Have a collection (sells by branches) called "operations" with documents like:

{id: 1, branch: "a", amount: 5, type: "sell"}
{id: 2, branch: "a", amount: 9, type: "pass"}
{id: 3, branch: "a", amount: 12, type: "credit"}
{id: 4, branch: "b", amount: 2, type: "pass"}
{id: 5, branch: "b", amount: 22, type: "pass"}
{id: 6, branch: "b", amount: 6, type: "sell"}

We need to get field type where amount is max GROUP BY branch. So, as result we might have

{branch: "a", type: "credit"}
{branch: "b", type: "pass"}
Maxick
  • 68
  • 6

4 Answers4

3

Try this!

const aggregation = [
  { $sort: { amount: -1 } },
  {
    $group: {
      _id: "$branch",
      type: { $first: "$type" },
      branch: { $first: "$branch" },
    },
  },
  { $project: { _id: 0 } },
];
db.test.aggregate(aggregation);
Jannchie
  • 690
  • 6
  • 18
  • 1
    Yes, it works. Cool. But mongo falls on big amount of documents, I'm afraid, because of sorting. So, I searching for another decision. Thanks – Maxick Dec 16 '20 at 11:11
  • 1
    May be you should create an index on "amount" field? – Jannchie Dec 16 '20 at 11:16
1

I have a decision, but it's not suitable

$collection->aggregate([
    [
        '$sort' => [ 'amount' => -1]
    ],
    [
        '$group' => [
            '_id' => '$branch',
            'type' => [ '$first' => '$type'],
        ]
    ]
]);

It works good, but on collections contains less than 300'000 documents

Maxick
  • 68
  • 6
1

You can use aggregate pipeline in this way:

Frist sort documents in descendent order to get the value with greater amount at first position.
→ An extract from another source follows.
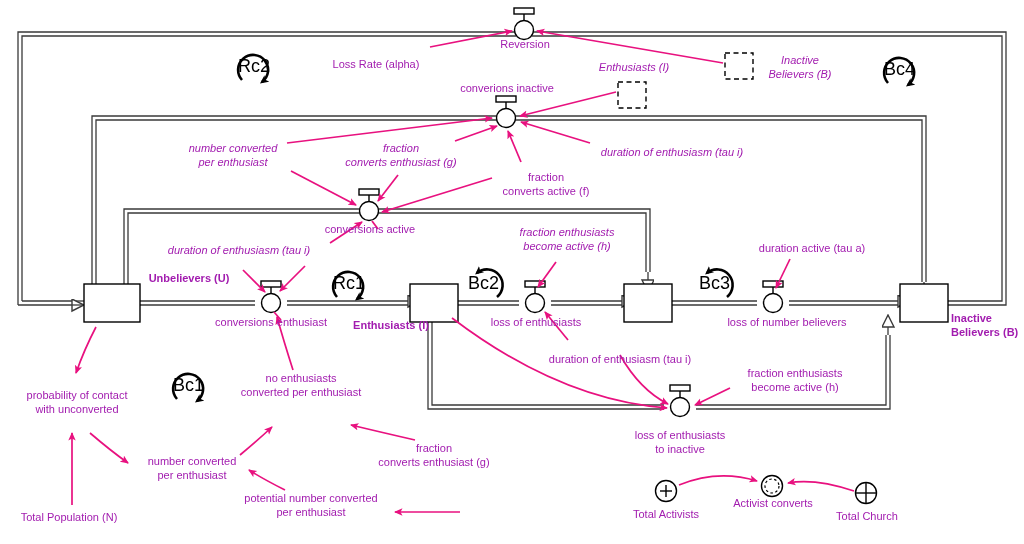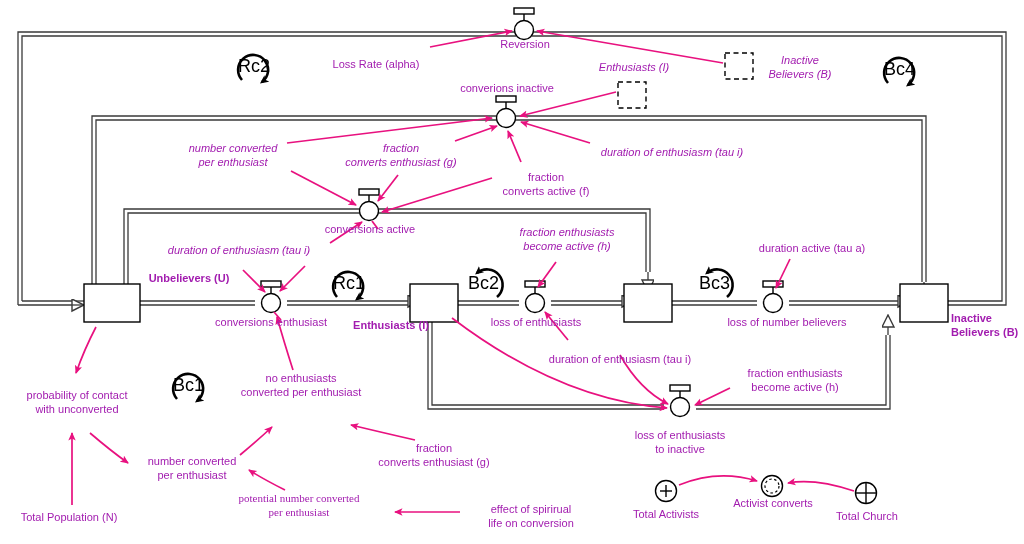"potential number converted" div.lbl { font-family: Liberation Serif, serif -> none; left: 214px -> 226px }
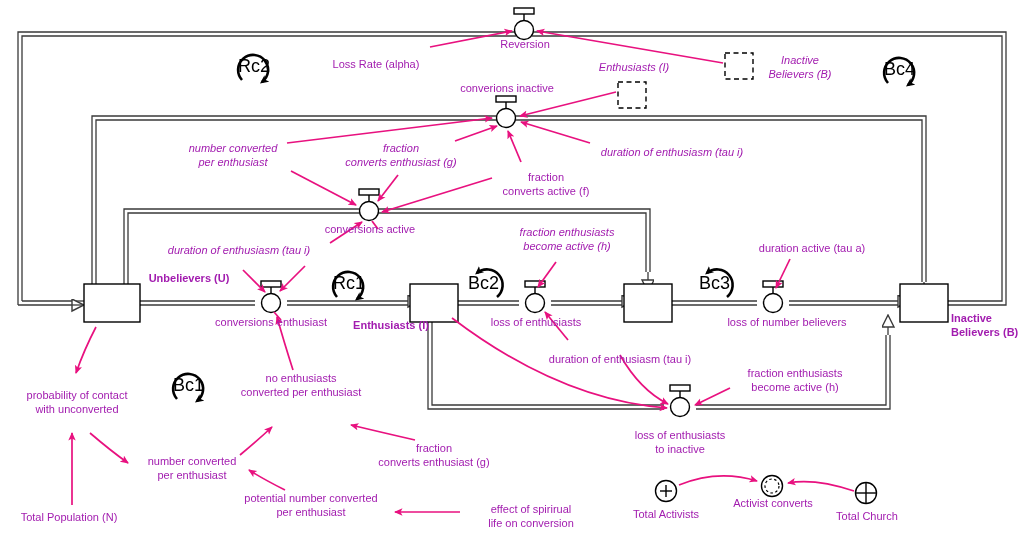"effect of spirirual" div.lbl { html: <div>effect of spirirual life on conversion</div> -> none }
Then $group by $branch and slect the first type.

Check this query:

db.collection.aggregate([
  {
    "$sort": {
      "amount": -1
    }
  },
  {
    "$group": {
      "_id": "$branch",
      "type": {
        "$first": "$type"
      }
    }
  }
])

And an example here

J.F.
  • 13,927
  • 9
  • 27
  • 65
  • 1
    Yes, good move, but it fails on half million documents, unfortunately – Maxick Dec 16 '20 at 11:00
  • 1
    I suposse the `$sort` stage is not efficient for 500.000 documents. Try with [this](https://mongoplayground.net/p/_pL0YVzB27L). If it is efficient I'll update my answer to explain. – J.F. Dec 16 '20 at 11:15
  • Cool one. Unfortunately, on 140'000 rows - is OK, but on 500'000 have got "memory exceeded". Think, I should divide raw data into several parts. – Maxick Dec 16 '20 at 12:38
  • When I try to divide into parts it bring not correct result. Operations are staggered over a time, so some points are taken into account several times. – Maxick Dec 16 '20 at 14:50
1

Index is the, IMHO, solution! Thanks, Jannchie.

    $collection->createIndex([
        'amount' => 1,
        'branch' => -1,
        'type' => -1
    ]);

550'000 records processed on the fly And this index size turned out to be more than two times smaller as "_id" index

Maxick
  • 68
  • 6